In 2020, the company expects that 50-60% of its cash flow will go to debt repayment with the balance going shareholder returns through dividends and share repurchases. Taking current cash flows, that’s $250-350 million.

As the stock now becomes cheaper, these buybacks become more valuable.

Say the stock remains cheap and GrafTech will earn half of what they earn now when current contracts expire. That’s about $1.75 of EPS in three years after share buybacks. At a 10x multiple (including debt reduction), it amounts to a price of $17.5 a share. Other scenarios could easily play out, but we like the probabilities at current prices.

To put if brief, the downside is quite well protected, while the upside is hard to gauge. But if you can make bets like that where you’ve covered the floor, that’s much of the battle.

So What Exactly Is the Market Missing?

There are a lot of eyes looking at GrafTech through the involvement of Brookfield, Pabrai Funds, AQR Capital Management, and Yacktman Asset Management as part of shareholders.

As investors, we need to be aware of the fact that the market is more often right than wrong in setting a price in terms of risks involved. And as for GrafTech, the perceived value has yet to crystallize. Since the company’s fixed contracting multi-year cash flows have been publicly known for over a year, what does the market really see in terms of risks and the depressed share price?

Firstly, I think that the market looks at GrafTech’s last 5 years operating results, sees disappointing average results heavily influenced by the 2011-2015 Chinese overproduction, sees the big increase in debt in 2018 (which currently stands at $1.81 billion), and concludes that the risk has increased tremendously.

But I think that is missing the stability of GrafTech’s business despite the debt overhang which doesn’t really seem extended as measured by net debt to expected cash flows.

Meanwhile, the other side of the argument of Brookfield being majority shareholders in the company is that they are currently in the process of selling some of their shares into the company’s buybacks after making at least a 5x return on their original investment of $700 million in 2015. This allows them to partly cash in while regaining stable ownership due to share count reduction.

Of course, when the market sees this, it adds temporary downward pressure on the share price which, I believe, is what we’re seeing now.

Additionally, a risk for minority shareholders could be that GrafTech would be taken private again at a depressed price or sold to another entity.
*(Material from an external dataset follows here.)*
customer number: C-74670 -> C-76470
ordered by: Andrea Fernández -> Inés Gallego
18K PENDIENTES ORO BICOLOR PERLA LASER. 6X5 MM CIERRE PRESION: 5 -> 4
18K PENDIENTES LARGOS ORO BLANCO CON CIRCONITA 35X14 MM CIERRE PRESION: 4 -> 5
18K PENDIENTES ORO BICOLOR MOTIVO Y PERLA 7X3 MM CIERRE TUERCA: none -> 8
But I find that scenario rather unlikely given that the crystallization of GrafTech’s value would probably arrive faster in the public market.

Other risks include the inherent cyclicality of the steel industry, the relatively small capitalization of EAF, the sustainability of EAF’s current high levels of profitability, and the potential threat from Chinese competitors.
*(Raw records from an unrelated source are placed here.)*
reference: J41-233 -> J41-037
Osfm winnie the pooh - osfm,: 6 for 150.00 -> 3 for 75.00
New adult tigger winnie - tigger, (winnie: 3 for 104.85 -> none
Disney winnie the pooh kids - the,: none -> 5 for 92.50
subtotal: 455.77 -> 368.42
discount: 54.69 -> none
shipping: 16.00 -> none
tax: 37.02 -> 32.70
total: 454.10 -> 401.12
Obviously, these are not small risks. So there certainly are scenarios under which we can lose money on GrafTech. There are scenarios under which GrafTech can go to zero. There are many things that can happen which can destroy the thesis.

But it doesn’t mean it’s a bad investment.

The GrafTech bet is a game of probabilities, and as long as we have done our homework and tried to assess the probabilities correctly, we can assess the risk-reward. One can’t always tell the score by what’s on the board. One has to go deeper than that.

And that’s why we added GrafTech International to the Junto portfolio.

Conclusion

My purpose in buying GrafTech International with a value investment thesis is quite peculiar since I am not able to forecast the prospects of the business out to more than 3 years.

In this case, I did not attempt to calculate a terminal intrinsic value of the business since I did not have to. The information at hand was enough to determine that the current price of GrafTech provides a sufficient margin of safety.

And as for a price target, I don’t have one. We’ll see how the business and market progress over the next couple of years and act accordingly.

To conclude, at current prices, I surely believe GrafTech is a great case of Mohnish Pabrai’s:

“Heads I win, tails I don’t lose much”.